Il Passatore, le roi de la piadina

Très loin des italiens habituels, spécialiste de la piadina, il Passatore est un passeur d’émotions douces et légères, qui mérite le détour par La Louvière.

TEXTE ET PHOTOS CARLO DE PASCALE ET FLORENCE HAINAUT. |

En Emilie-Romagne, si la table a ses religions faites de jambons à l’affinage parfait et de plats très cuisinés, les produits “comme du pain” y sont légion et constituent de vraies spécialités que l’on ne trouve que là. Gnocco fritto (de la pâte à pain en carrés, frits ), tigelle (des petits pains chauds que l’on farcit de lard fondant) et la piadina. La piadina, c’est une galette de pain, aussi vieille que la Méditerranée, une cousine de la pizza, de la pita libanaise, des fines galettes marocaines et du pane carasau de Sardaigne. C’est du pain plat, légèrement enrichi de saindoux (encore !), garnie classiquement de fromage frais, roquette, charcuteries, le tout servi sur le pouce, chaud mais pas brûlant, mangé debout (al bar) ou assis, un street food parfait, une de ces variantes infinies du sandwich, si banale et si spécifique à la fois.

Le cadre

La Louvière, centre-ville, quelques enseignes survivent au milieu de vitrines à jamais fermées. L’une d’elles, un peu chargée, cache une salle où, à chaque service, on fait le plein. C’est il Passatore de Roberto Pelliconi et Lucia Bruno, un lieu qui est une ode à la piadina : tout ici commence par elle et finit en son sein moelleux. Ancien champion cycliste à la carrière à la fois exigeante et modeste, Roberto, il y a plus de vingt ans, passe en Belgique pour affaires cyclistes. Il demande alors son chemin à une jeune Italienne qu’il croise dans les rues de Bruxelles, Lucia. Ils ne se quitteront plus, ou presque. Roberto fera d’infinis aller-retour entre La Louvière et son Emilie-Romagne, jusqu’à ce jour où il décide de tout lâcher là-bas pour lancer, avec Lucia, une enseigne à la gloire de la piadina. C’est le succès, et c’est mérité. De son propre aveu, Roberto, un homme dont émane à la fois douceur et rigueur, n’est pas chef. Il bricole, il essaie, il recommence mais, au final, il aboutit. Sa recette de piadina – rigoureusement maison et frappée du sceau de l’enseigne – est au point et ses produits sont excellents, même si les légumes s’écartent parfois de la saison, comme pour conjurer le ciel gris de son pays d’accueil. Et puis le soir, il y a Lucia, au sourire rubis qui dissimule un caractère sicilien que l’on devine fougueux.

La table

Nous commençons par un bel assortiment de charcuteries, fromages et légumes. C’est ma deuxième fois sur place. Au moment de choisir la piadina, j’attire donc l’attention de Florence sur le fait que, côté produits, il vaut mieux éviter les redites entre l’entrée et le plat. Du coup, on sort des sentiers battus. Ma commensale jette son dévolu sur une padina lulu, (scamorza fumée, aubergines, parmesan balsamique, supplément saucisse, 12 €). Pour moi, ce sera une piadina d’automne (fromage frais squaquerone, topinambour, salade de blé, truffe, porchetta) qui s’avère un véritable paradis, à la fois traditionnelle, juste et originale, un véritable tour d’Emilie-Romagne et de Toscane.

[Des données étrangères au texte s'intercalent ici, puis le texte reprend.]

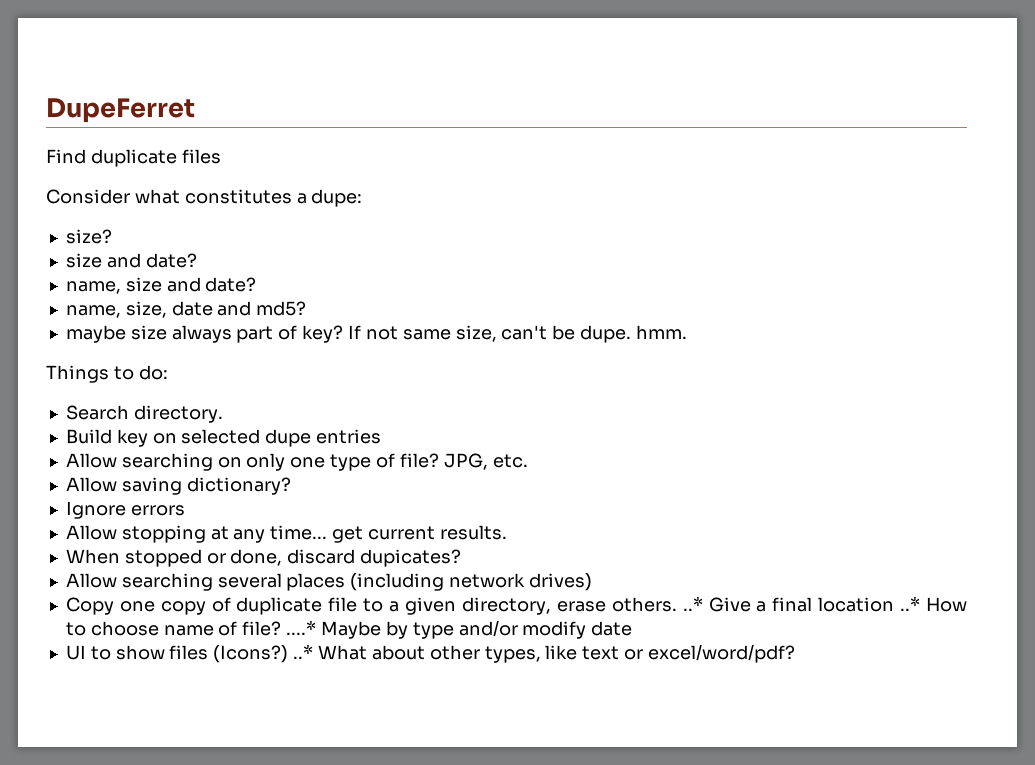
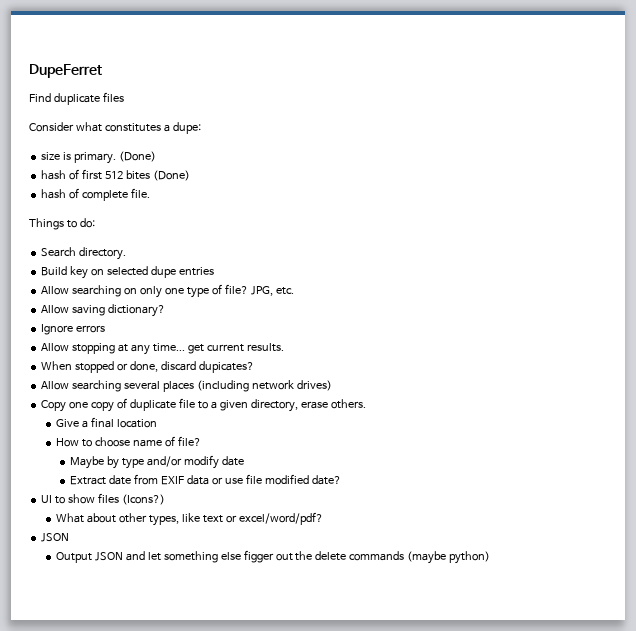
- size?
- size and date?
- name, size and date?
- name, size, date and md5?
- maybe size always part of key? If not same size, can't be dupe. hmm.
+ size is primary. (Done)
+ hash of first 512 bites (Done)
+ hash of complete file.
- Copy one copy of duplicate file to a given directory, erase others. ..* Give a final location ..* How to choose name of file? ....* Maybe by type and/or modify date
+ Copy one copy of duplicate file to a given directory, erase others.
+ Give a final location
+ How to choose name of file?
+ Maybe by type and/or modify date
+ Extract date from EXIF data or use file modified date?
- UI to show files (Icons?) ..* What about other types, like text or excel/word/pdf?
+ UI to show files (Icons?)
+ What about other types, like text or excel/word/pdf?
+ JSON
+ Output JSON and let something else figger out the delete commands (maybe python)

Dans les verres, la sélection de Roberto est celle d’un amateur de vins de sa région, importés le plus souvent en direct. Il privilégie l’authentique plutôt que le sulfite, et Florence baisse immédiatement la garde. Le Rubicone rosso de Villa Venti (38 €) que Roberto nous propose (bio et vinifié en amphores) est fruité, intense, précis et droit. Les desserts (une panna cotta aux figues et un grappamisù bien tournés) achèvent définitivement notre appétit.

L’addition

L’addition ? 113 € à deux. Ça peut paraître cher pour des simples piadine. Mais non. D’abord, parce que nous avons fait le tour de la carte ou presque. Ensuite, parce que les produits mis en œuvre sont tout simplement excellents. Enfin, parce que la rigueur a un prix. D’ailleurs si on veut juste se contenter d’une piadina et d’un verre de vin, on s’en tire tranquille à 20 € par personne. Très loin des restaurants italiens habituels, il Passatore est un passeur d’émotions douces et légères, il mérite le détour par la cité de la louve.  

Il Passatore, 31 rue Albert Ier 7100 La Louvière. T. 064 84 96 98.